The end of the Grad PLUS lending era and the beginning of new borrowing limits for graduate and professional students are predicted to hit high-cost, high-social-value fields—like medicine and health care—the hardest. In the void left by reduced access to federal loans, there is an opportunity to build a more sustainable higher education finance ecosystem. One strategy for doing so is targeted collaboration between the public and private sectors to avoid workforce shortages in essential fields like primary health care.

The Problem 

Fixed costs in health care training programs create inefficiencies that are passed on to students.

Tuition for medical and health care training programs is shaped in part by fixed costs that remain stable regardless of class size. These costs can come from things like physical classrooms and labs, specialized utilities like medical gas lines and refrigeration, and expensive hands-on equipment and simulators.2 Personnel costs for instructors, technicians, and support staff are also factors. Because these investments do not scale down with fewer students, they create a baseline cost that tuition must cover, making it hard for institutions of higher education to lower student charges quickly or substantially. 

Primary care fields are experiencing urgent shortages.

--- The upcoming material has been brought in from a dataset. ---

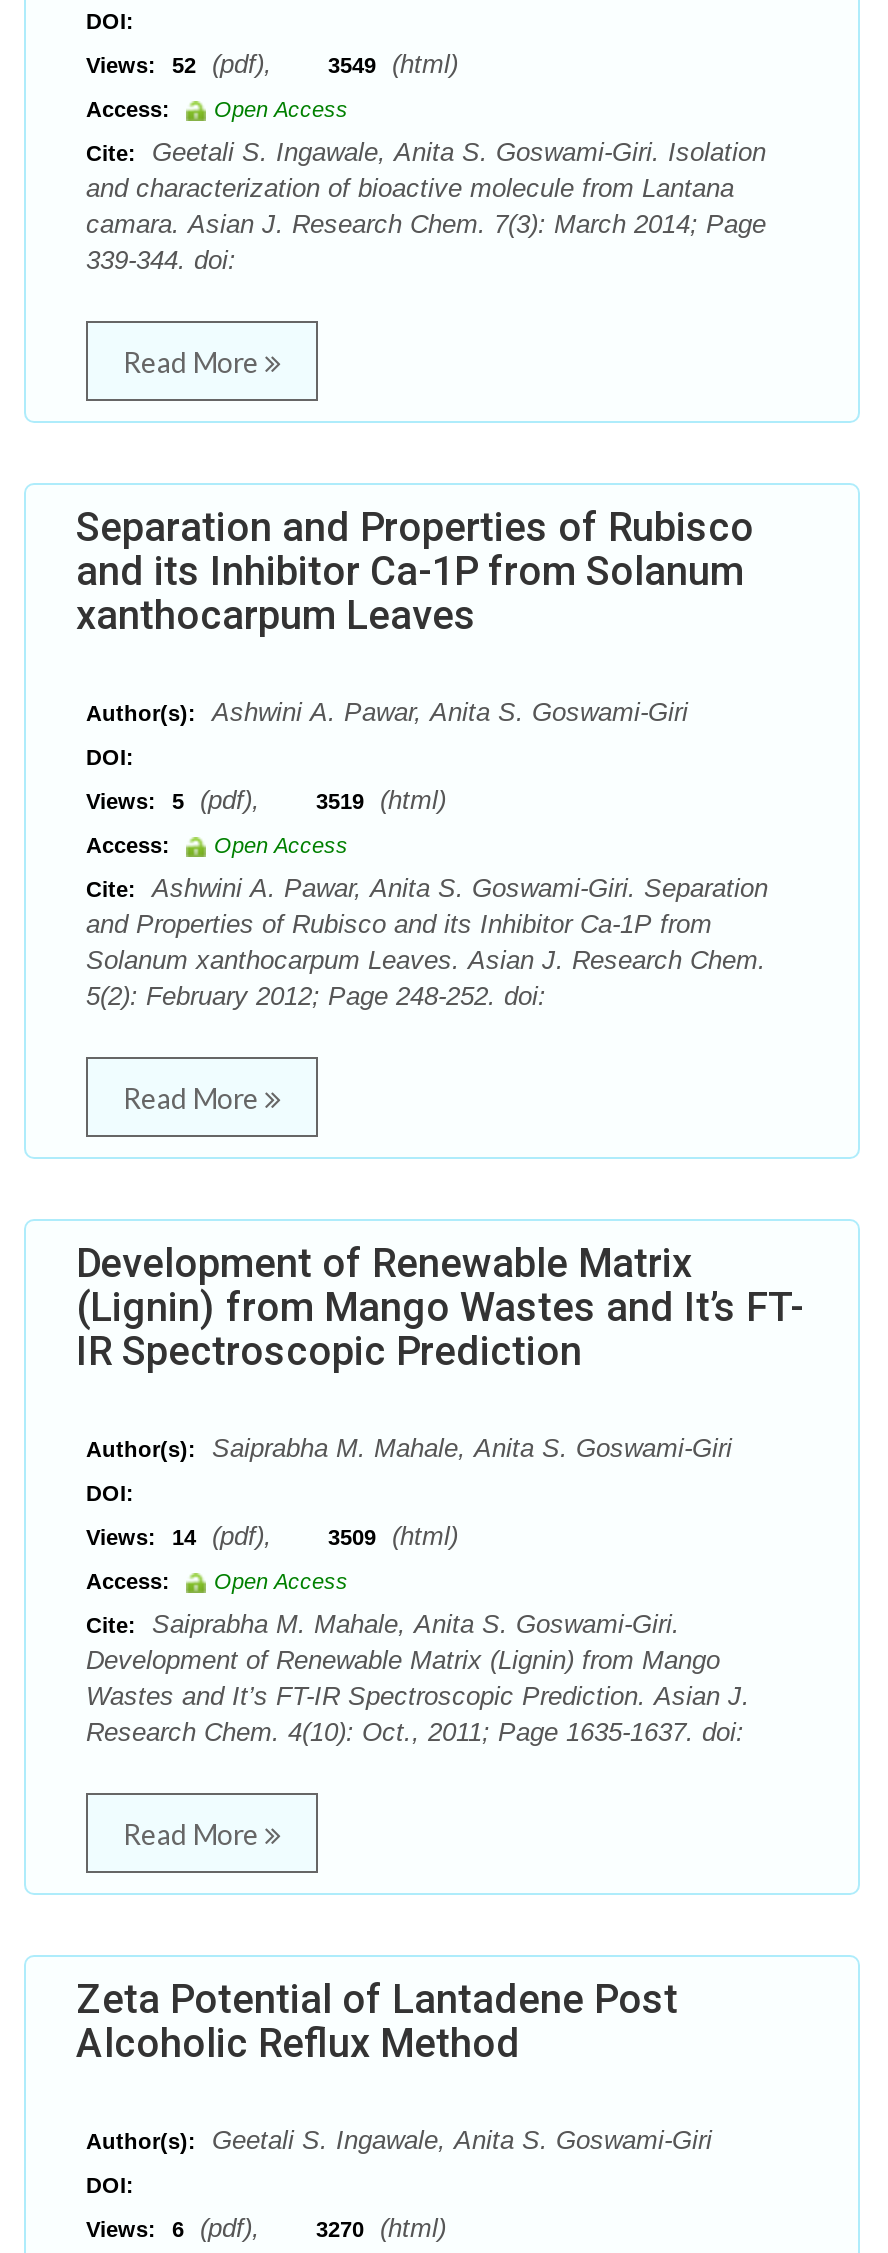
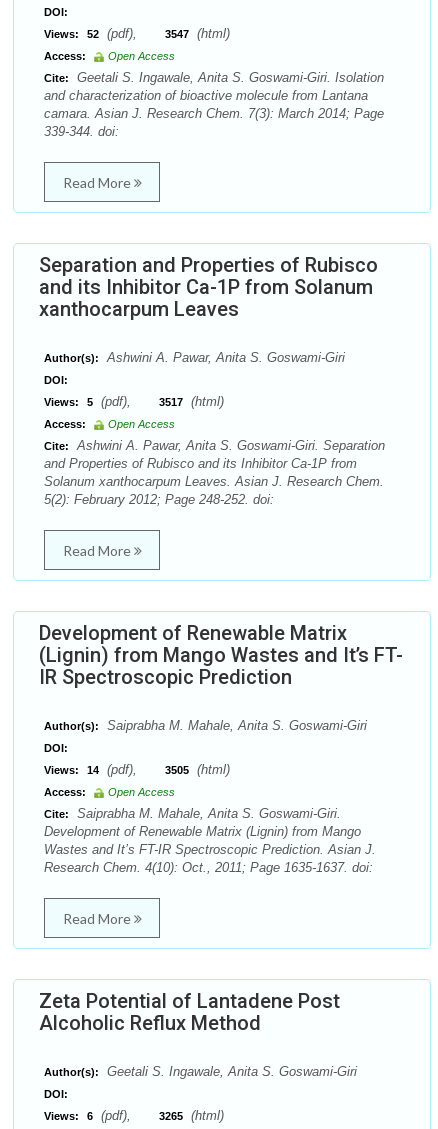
[86,49,458,79] Views: 52 (pdf), 3549 (html) -> [44,26,230,41] Views: 52 (pdf), 3547 (html)
[86,785,446,815] Views: 5 (pdf), 3519 (html) -> [44,394,224,409] Views: 5 (pdf), 3517 (html)
[86,1521,458,1551] Views: 14 (pdf), 3509 (html) -> [44,762,230,777] Views: 14 (pdf), 3505 (html)
[86,2213,446,2243] Views: 6 (pdf), 3270 (html) -> [44,1108,224,1123] Views: 6 (pdf), 3265 (html)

Primary care fields like family medicine and pediatrics are experiencing the most dire shortages in the US health system. The Health Resources and Services Administration projects a shortage of over 70,000 physicians in 2038.3 Americans living furthest from metropolitan areas will be hit hardest by this shortage. The nursing workforce that supports primary care services is also projected to suffer shortages that hit rural regions the hardest.

States need strategies for deploying new federal funds to improve rural access to health care.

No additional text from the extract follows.